View short videos on this topic here. More training can be found here.

### Do we really need to work in parallel to conduct a good systematic review, and during which steps is this most important?

Preparing and performing a systematic review takes many decisions. Doing parts of the review in duplicate reduces the risk of making mistakes. It also reduces the possibility that the beliefs of one reviewer affect the decisions, which may cause bias. Working in parallel increases the quality of your systematic review.

For Cochrane reviews, working in parallel is mandatory when making inclusion decisions for studies, when extracting outcome data and when assessing risk of bias.
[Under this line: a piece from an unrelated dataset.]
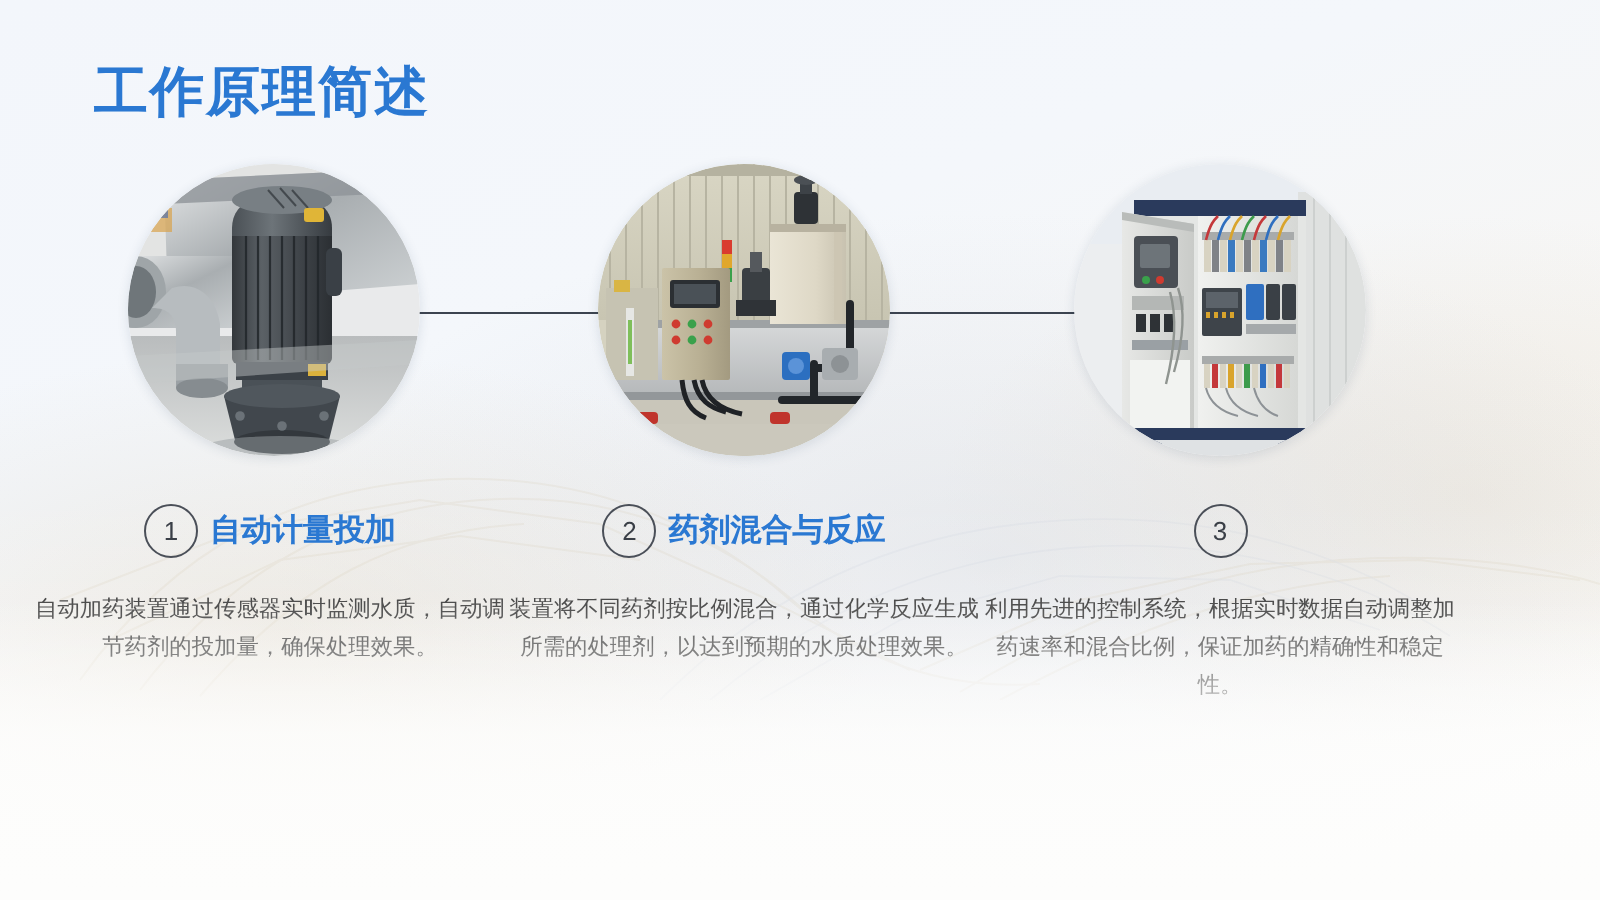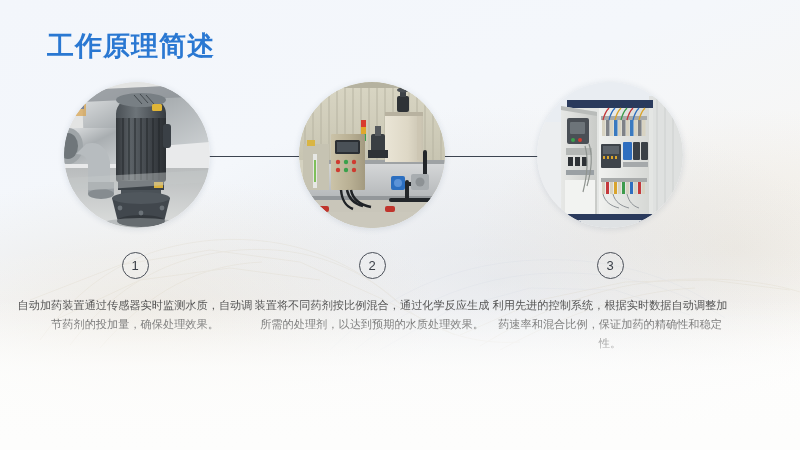"自动计量投加" span.head-text { html: none -> <span>自动计量投加</span> }
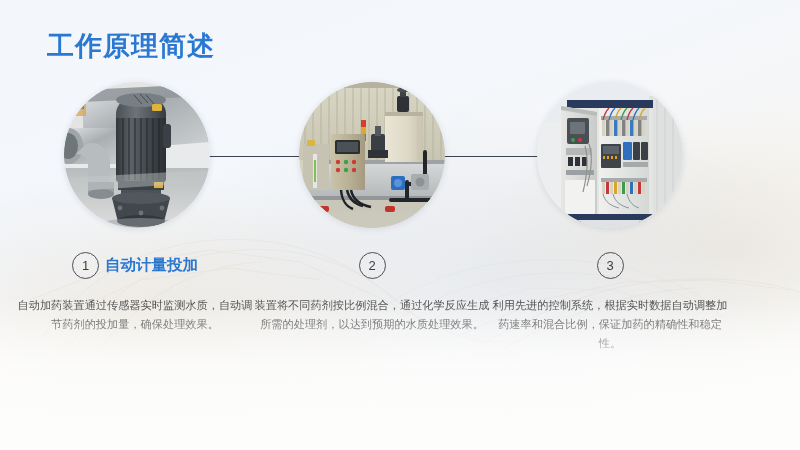"药剂混合与反应" span.head-text { html: none -> <span>药剂混合与反应</span> }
It is highly desirable during extracting study characteristics (MECIR standards: C39, C45, C46, C53).

### What is heterogeneity?

Heterogeneity means variation or differences between studies included in a systematic review. Heterogeneity is always present, because a systematic review includes multiple and unique studies. The variation between studies may refer to characteristics of participants (e.g. one study includes adults while another study includes adults of at least 65 years of age), treatments (e.g. in one study the treatment consists of tablets while another study uses injections) or outcomes (e.g. one study examines any adverse event while another examines serious adverse events). This is called clinical heterogeneity. Varying study results (e.g. one study shows beneficial effects while another study does not) is called statistical heterogeneity.

You can find out a little more about what heterogeneity is in this YouTube video.

### What should I do with heterogeneity?

In the case of clinical heterogeneity, i.e. when there are differences between the studies in participants, treatments or outcome measurements, you need to consider thoughtfully if a meta-analysis is appropriate. When you expect that the differences in study characteristics will not have any bearing on the study results, it is appropriate to pool the results. In other cases, it is not. This decision needs to be made by persons with clinical expertise.

Statistical heterogeneity should be examined. First, you test whether it is present or not. If so, you need to measure the extent. If there is an important amount of statistical heterogeneity, it should be addressed somehow in the meta-analysis. We cannot discuss the methods here, but more information can be found in the Cochrane Handbook.

### Pitfalls in subgroup analyses

Subgroup analyses aim to investigate heterogeneity, e.g. whether the effect of an intervention varies with certain characteristics of the population such as age or with characteristics of the intervention such as dose. They also answer research questions that focus on specific groups of participants or interventions.

There are important problems with this type of analyses:

- Studies rarely report results for specific subgroups of participants, e.g. the effect on persons of a certain age. Therefore, many studies cannot be used in standard meta-analyses of subgroups.
- Subgroup analyses are observational research as they are not based on a random comparison anymore.
- The more subgroup analyses are performed, the more likely you get false positive or false negative results.

Due to these pitfalls, results of subgroups may be misleading. If you interpret results of subgroup analyses as very certain, this may lead to wrong recommendations for practice. Patients may receive treatments that actually do not work, or they may not receive treatments that in real are effective.

Subgroup analyses must be planned beforehand as part of your protocol and must be cautiously interpreted. To examine differences between subgroups, Cochrane recommends a formal statistical approach. Find out more in the Cochrane Handbook.